Letharia, a fruticose genus of lichenized Ascomycetes, was historically believed to include only L. vulpina and L. columbiana. However, in 2016 an article published in The Lichenologist used molecular sequencing data to settle taxonomic differences within Letharia. Their results showed independence of four different species that had previously been described under L. columbiana. L. gracilis had already achieved species recognition, and the article described for L. lucida, while advocating for formal recognition of L. barbata and L. rugosa, following additional studies of “diagnostic characters, ecological preference, and distributions”. These species have similar geographical distributions and habitats.

L. columbiana is frequently incorrectly identified as Vulpicida canadensis (common name Brown-eyed Sunshine Lichen, another wolf lichen), due to similar surface coloring and the same brown-eye structures. However, this species has a more flattened, round surface.

== Description ==
Sharing the common characteristics of lichens, this Ascomycete grows 3–11 cm from the bark on which it is attached. The intricate and divaricate ramified thallus produces these irregular branches, 0.5–3 mm wide, with uneven thickness, and a bright yellow-green color. In the midst of these spiky branches are the “brown eyes”, or the fruiting bodies, whose function it is to make spores for reproduction. L. vulpina has no such brown eyes or spores and therefore does not reproduce sexually. This is one way to differentiate the two species.

== Life cycle and reproduction ==
Lichens are a combination of fungus and algae (sometimes cyanobacteria), but only the fungus reproduces sexually with the presence of spores. The new ascospores now need to find a symbiotic relationship with a new algal species. L. columbiana lacks abundant asexual structures, and in turn bears apothecia, a type of Ascocarp.
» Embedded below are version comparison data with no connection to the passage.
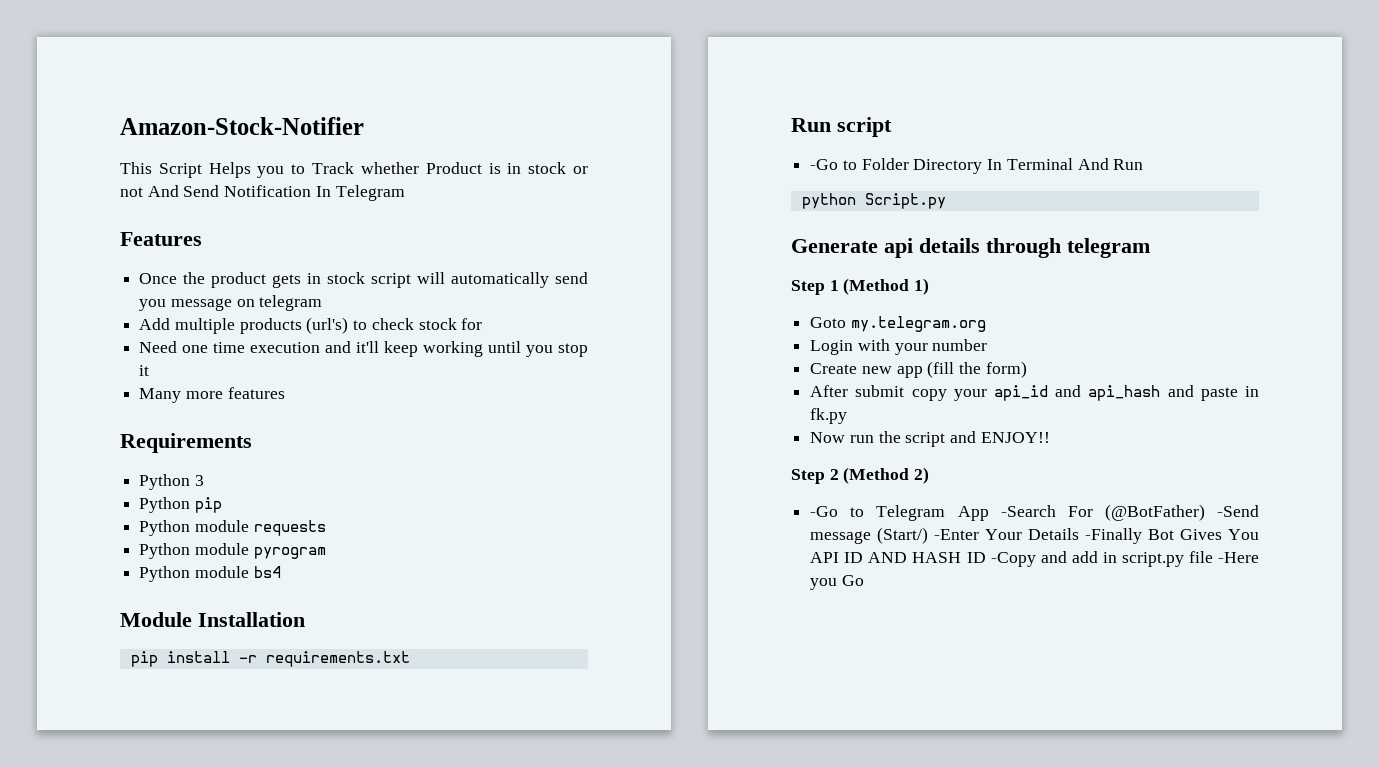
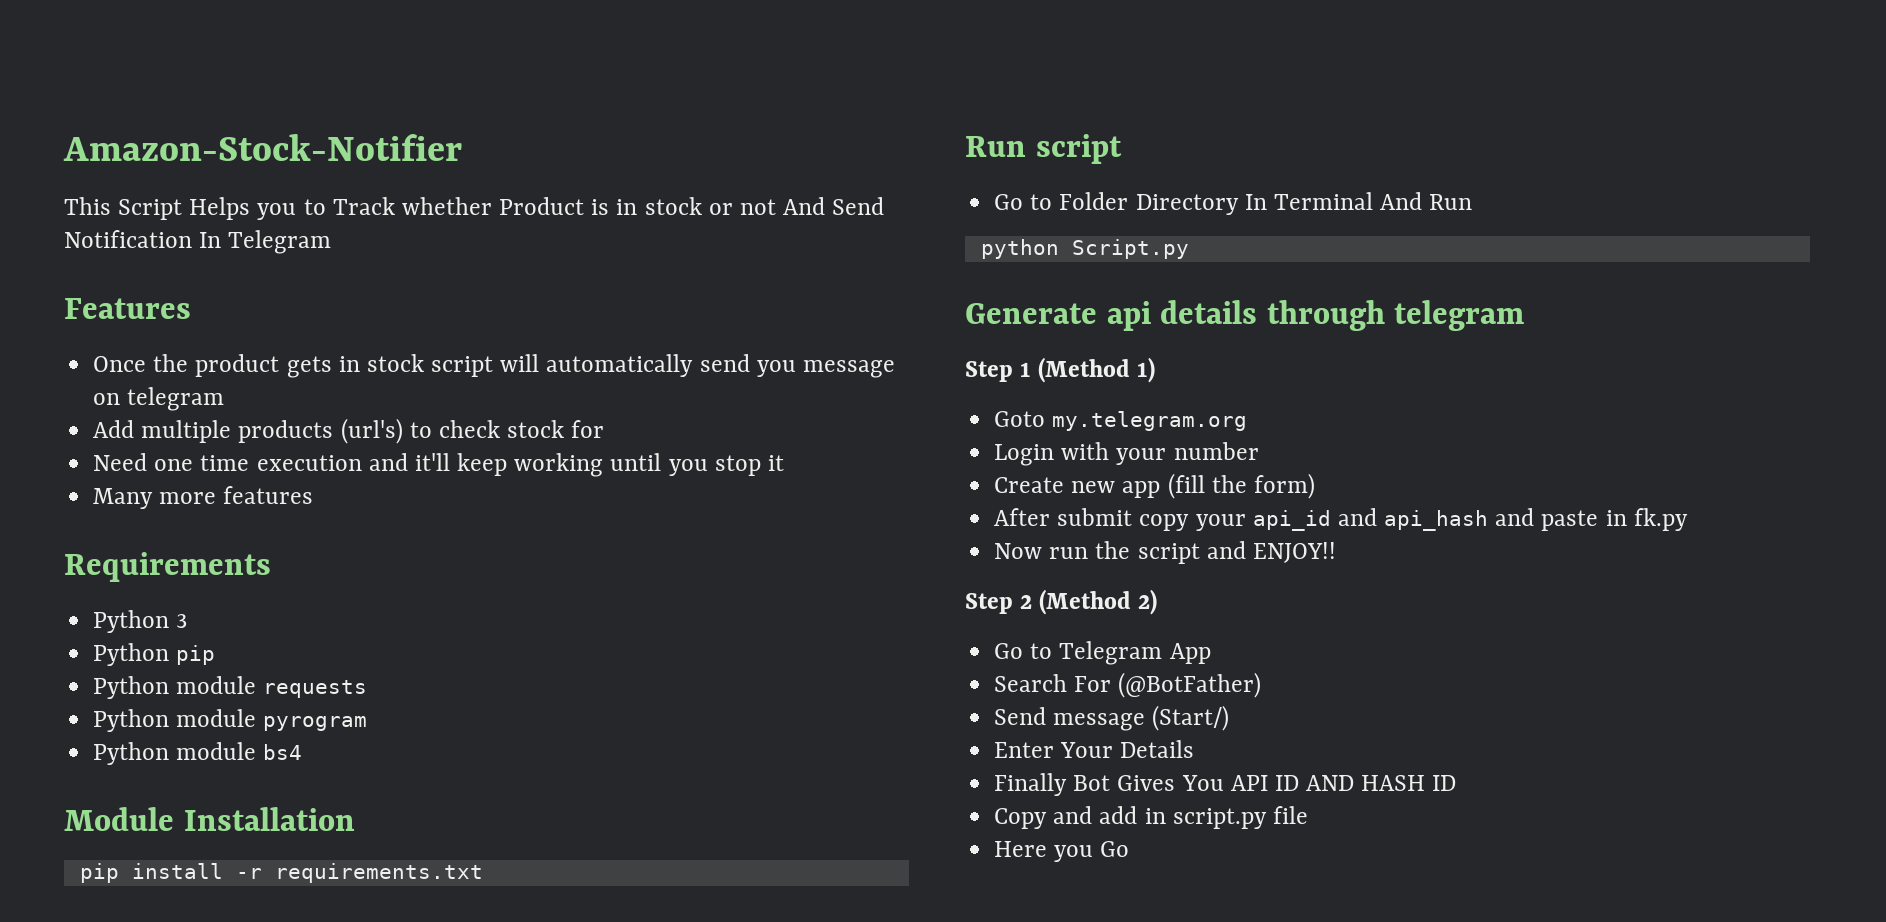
[810,159,839,170] -Go -> [994,194,1024,210] Go
[810,506,839,517] -Go -> [994,643,1024,659] Go
[1000,505,1056,517] -Search -> [994,674,1068,692] // Search
[1217,505,1259,517] -Send -> [994,707,1047,725] // Send
[934,529,980,540] -Enter -> [994,742,1055,758] // Enter
[1085,528,1143,544] -Finally -> [994,773,1068,796] // Finally
[990,552,1036,567] -Copy -> [994,808,1048,829] // Copy
[1218,552,1259,563] -Here -> [994,841,1048,857] // Here

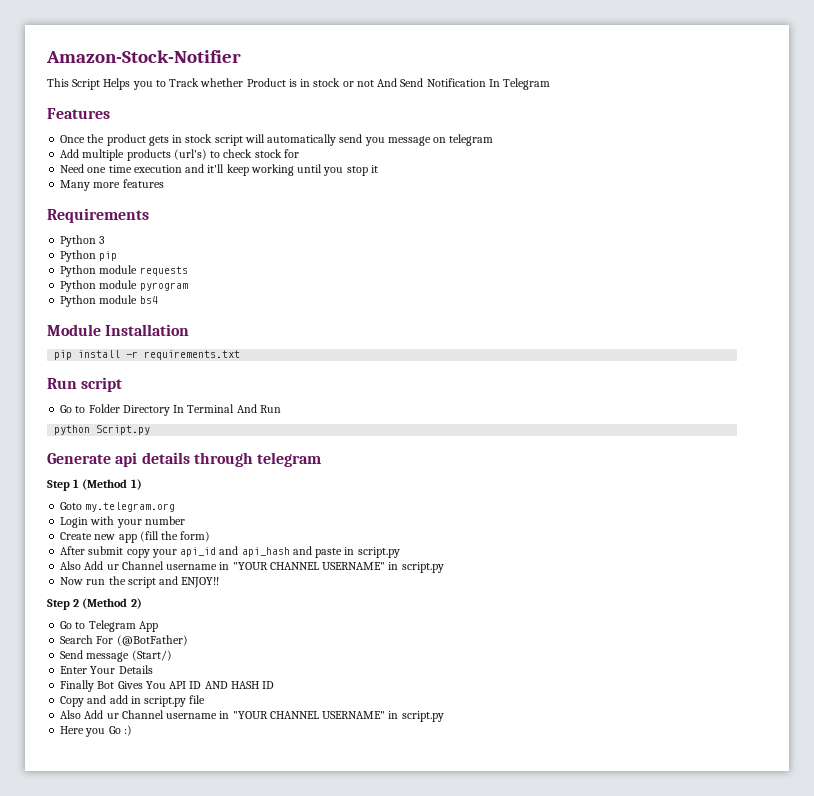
[1633,508,1688,531] fk.py -> [357,547,400,558] [60,561,444,573] script.py // Also Add ur Channel username in "YOUR CHANNEL USERNAME" in script.py
(1308, 815) none -> [60,710,444,722] // Also Add ur Channel username in "YOUR CHANNEL USERNAME" in script.py
(1130, 849) none -> [123,725,132,736] :)

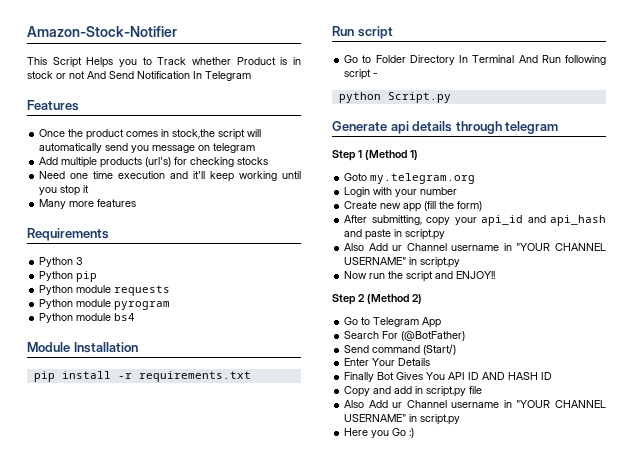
[148,134,213,146] gets in stock -> [126,129,216,139] comes in stock,the
[210,149,282,158] to check stock -> (172, 162) none
(299, 153) none -> [190,157,269,167] checking stocks
(281, 409) none -> [565,55,606,65] [344,69,379,80] following script -
[88,546,124,555] submit -> [371,215,422,225] submitting,
[86,652,130,662] message -> [372,345,421,353] command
Apothecium is a wide, saucer-like fruiting body containing three parts: a hymenium, hypothecium, and excipulum. The hymenium consisting of asci is the fertile layer of the structure. Different apothecia may employ different dispersal strategies, and therefore the arrangement of asci within them may be different, but there is not sufficient research on the asci of L. columbiana to determine their arrangements.

== Vulpinic acid ==

Vulpinic acid

A common characteristic of Letharia is the presence of vulpinic acid, a secondary metabolite of the symbiosis between fungi and algae. Its biological function is hypothesized to be a repellant against grazing herbivores. L. columbiana was used for its vulpinic acid, by Native Americans and Northern Europeans for poison-tipped arrows. Vulpinic acid is poisonous to all meat-eaters such as humans and carnivorous mammals, but not to rodents.

Some other Natives Americans used the lichen in medicine, balms, or as a source of dyeing water with its recognizable bright-yellow color.

== Ecological impact ==
Observing the ecological implications of lichens allows scientists to study the health of conifer forests. Due to the positive correlation between forest age and lichen biomass, lichen diversity and abundance are highly dependent on preserving habitats and existing L. columbiana populations. Human mediated dispersal is a suggested method of propagation and maintaining the health of the species.